ROS 1 Noetic installed on your Laptop or desktop PC.
These instructions are intended for use in a Gazebo simulation, but can be ported to the actual robot later.

Click to expand : Prerequisites for use of actual TurtleBot3

What you need for Autonomous Driving

TurtleBot3 Burger

The basic model for AutoRace packages for autonomous driving on ROS.
Provided source code and AutoRace Packages are made based on the TurtleBot3 Burger.

Remote PC

Communicates with the single board computer (SBC) on the Turtlebot3.
Laptop, desktop, or other device running ROS 1.

Raspberry Pi camera module with a camera mount

You can use a different module if ROS supports it.
Source code provided to calibrate the camera was created for the (Fisheye Lens) module.

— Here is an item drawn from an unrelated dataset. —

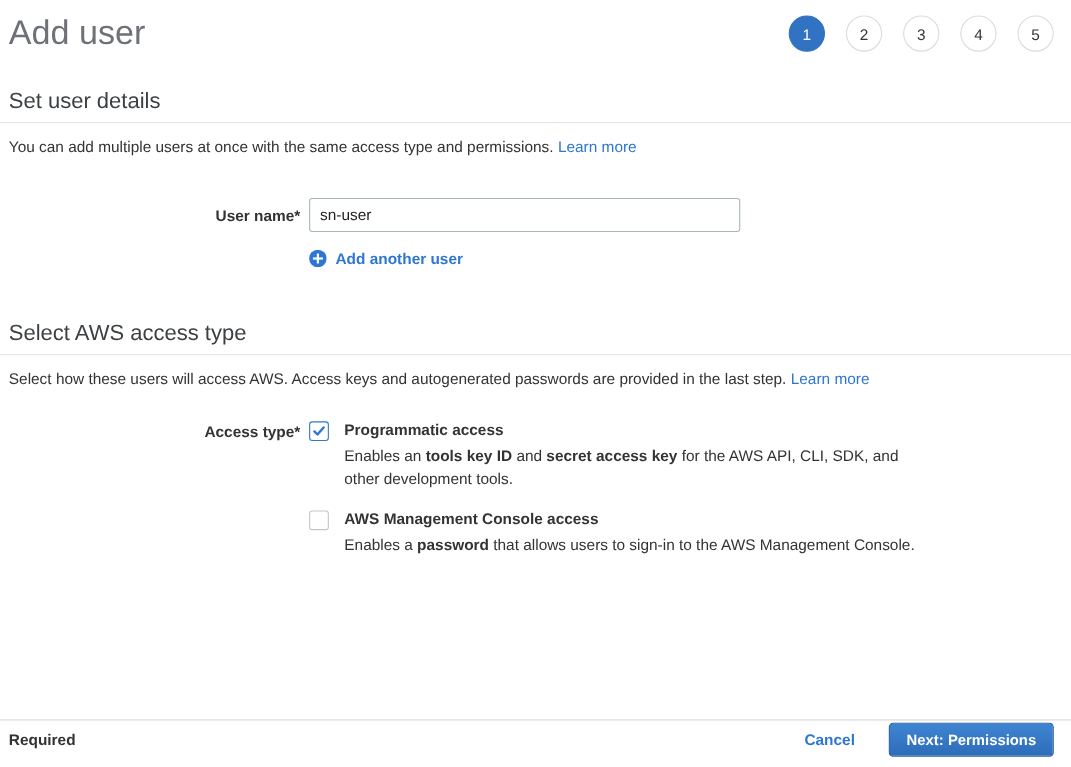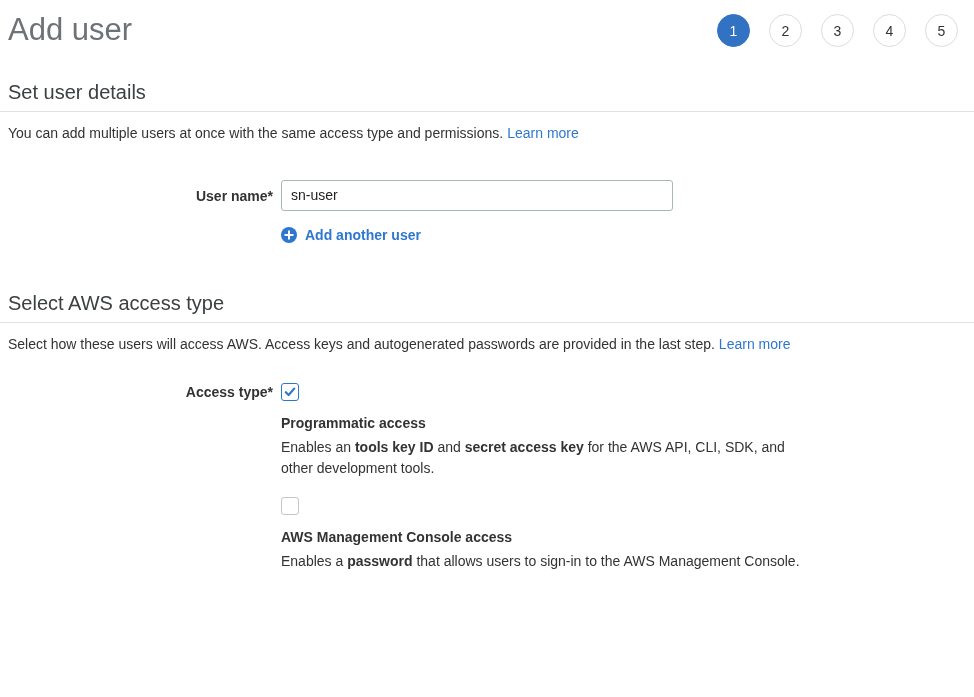"Programmatic access" .option { flex-direction: column -> none }
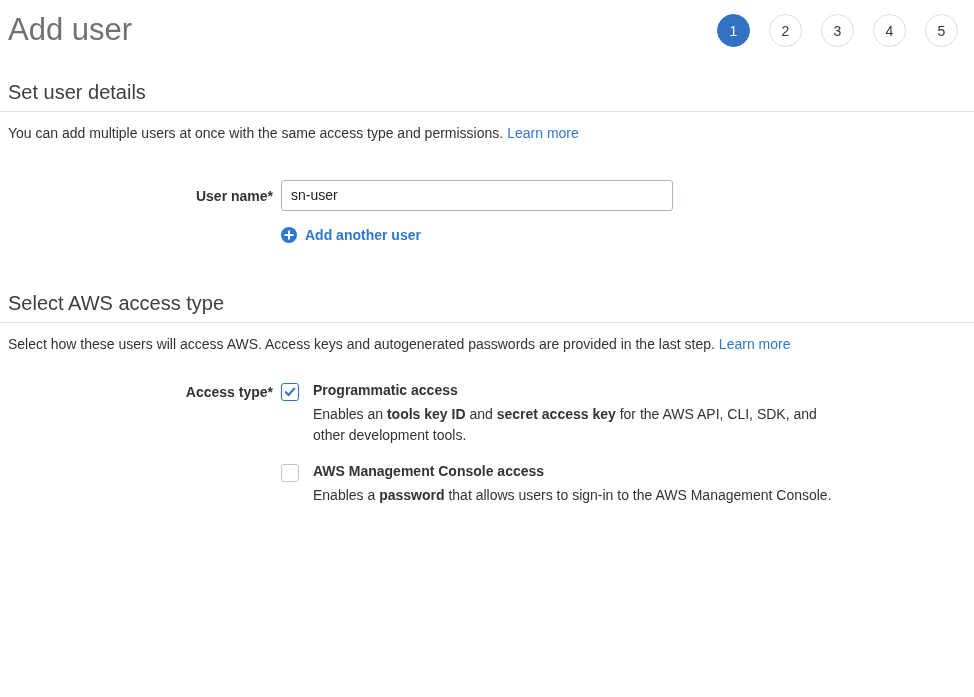"Required" div.footer { html: none -> <div> <span>Required</span> <a>Cancel</a> <button>Next: Permissions</button> </div> }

AutoRace tracks and objects

Download 3D CAD files for AutoRace tracks, Traffic signs, traffic lights and other objects at ROBOTIS_GIT/autorace.
Download a referee system at ROBOTIS-GIT/autorace_referee

Install Autorace Packages

Install the AutoRace 2020 meta package on the Remote PC.

$ cd ~/catkin_ws/src/
$ git clone -b noetic https://github.com/ROBOTIS-GIT/turtlebot3_autorace_2020.git
$ cd ~/catkin_ws && catkin_make

Install additional required packages on the Remote PC.

$ sudo apt install ros-noetic-image-transport ros-noetic-cv-bridge ros-noetic-vision-opencv python3-opencv libopencv-dev ros-noetic-image-proc

Click to expand : Autorace Package Installation for an actual TurtleBot3

The following instructions describes how to install packages and to calibrate the camera for an actual TurtleBot3.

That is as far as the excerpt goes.